What you will do: Produce a faithful copy of the data, one that leaves out the pictures.

Data provided:
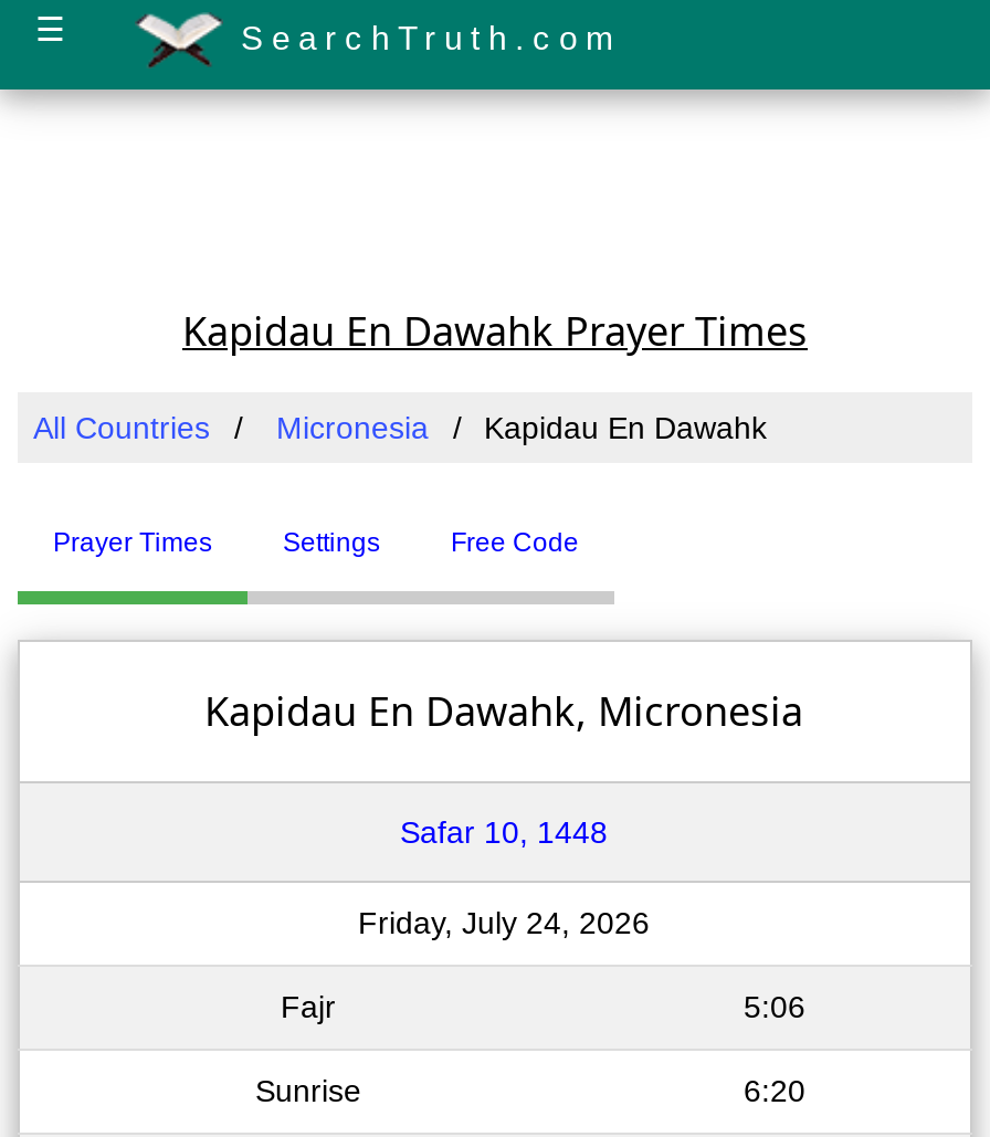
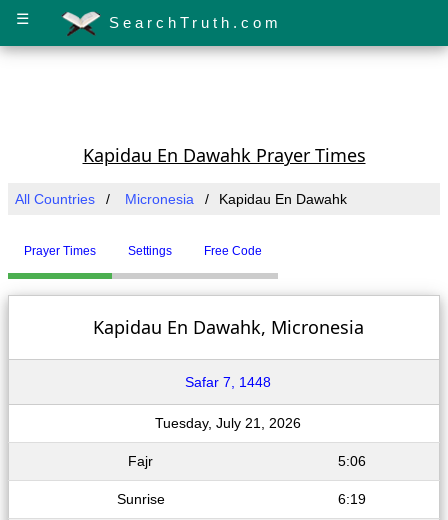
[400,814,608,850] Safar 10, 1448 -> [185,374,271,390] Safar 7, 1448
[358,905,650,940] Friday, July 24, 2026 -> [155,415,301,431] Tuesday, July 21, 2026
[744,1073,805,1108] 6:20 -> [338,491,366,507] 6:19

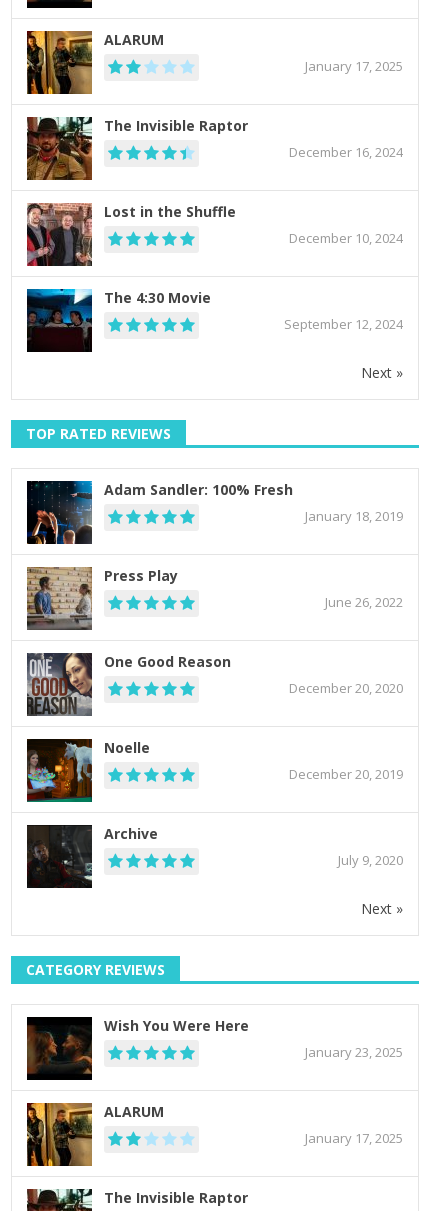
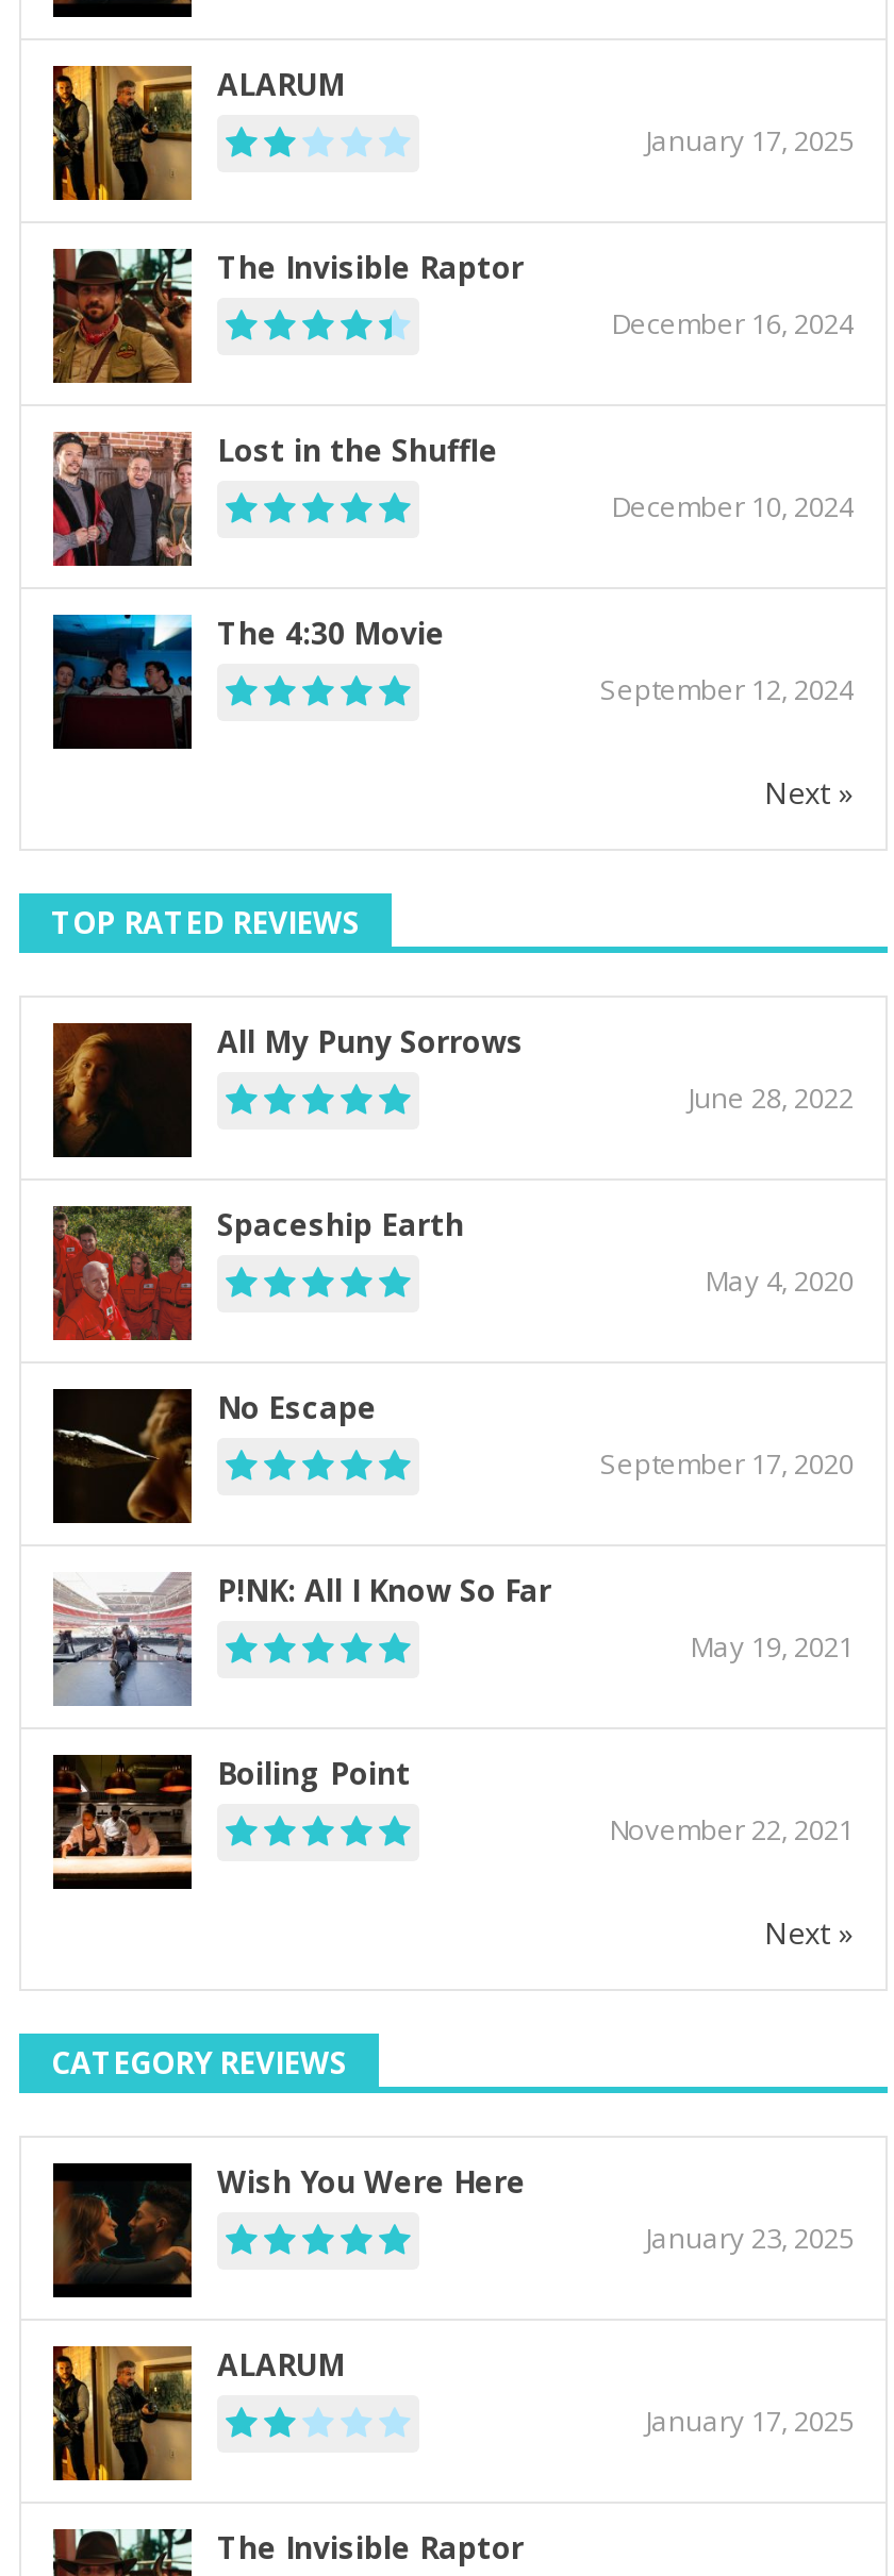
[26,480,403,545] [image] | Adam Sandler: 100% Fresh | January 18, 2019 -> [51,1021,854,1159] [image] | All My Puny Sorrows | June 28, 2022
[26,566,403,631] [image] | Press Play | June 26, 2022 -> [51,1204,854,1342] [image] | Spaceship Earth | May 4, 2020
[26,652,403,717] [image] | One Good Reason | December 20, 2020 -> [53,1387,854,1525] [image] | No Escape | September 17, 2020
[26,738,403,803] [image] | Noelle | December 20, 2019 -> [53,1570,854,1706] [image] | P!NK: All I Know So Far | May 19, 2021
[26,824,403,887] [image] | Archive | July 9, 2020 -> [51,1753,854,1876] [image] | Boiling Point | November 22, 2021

Response box:
[400,814,608,850] Safar 10, 1448 -> [185,374,271,390] Safar 7, 1448
[358,905,650,940] Friday, July 24, 2026 -> [155,415,301,431] Tuesday, July 21, 2026
[744,1073,805,1108] 6:20 -> [338,491,366,507] 6:19

[26,480,403,545] [image] | Adam Sandler: 100% Fresh | January 18, 2019 -> [51,1021,854,1159] [image] | All My Puny Sorrows | June 28, 2022
[26,566,403,631] [image] | Press Play | June 26, 2022 -> [51,1204,854,1342] [image] | Spaceship Earth | May 4, 2020
[26,652,403,717] [image] | One Good Reason | December 20, 2020 -> [53,1387,854,1525] [image] | No Escape | September 17, 2020
[26,738,403,803] [image] | Noelle | December 20, 2019 -> [53,1570,854,1706] [image] | P!NK: All I Know So Far | May 19, 2021
[26,824,403,887] [image] | Archive | July 9, 2020 -> [51,1753,854,1876] [image] | Boiling Point | November 22, 2021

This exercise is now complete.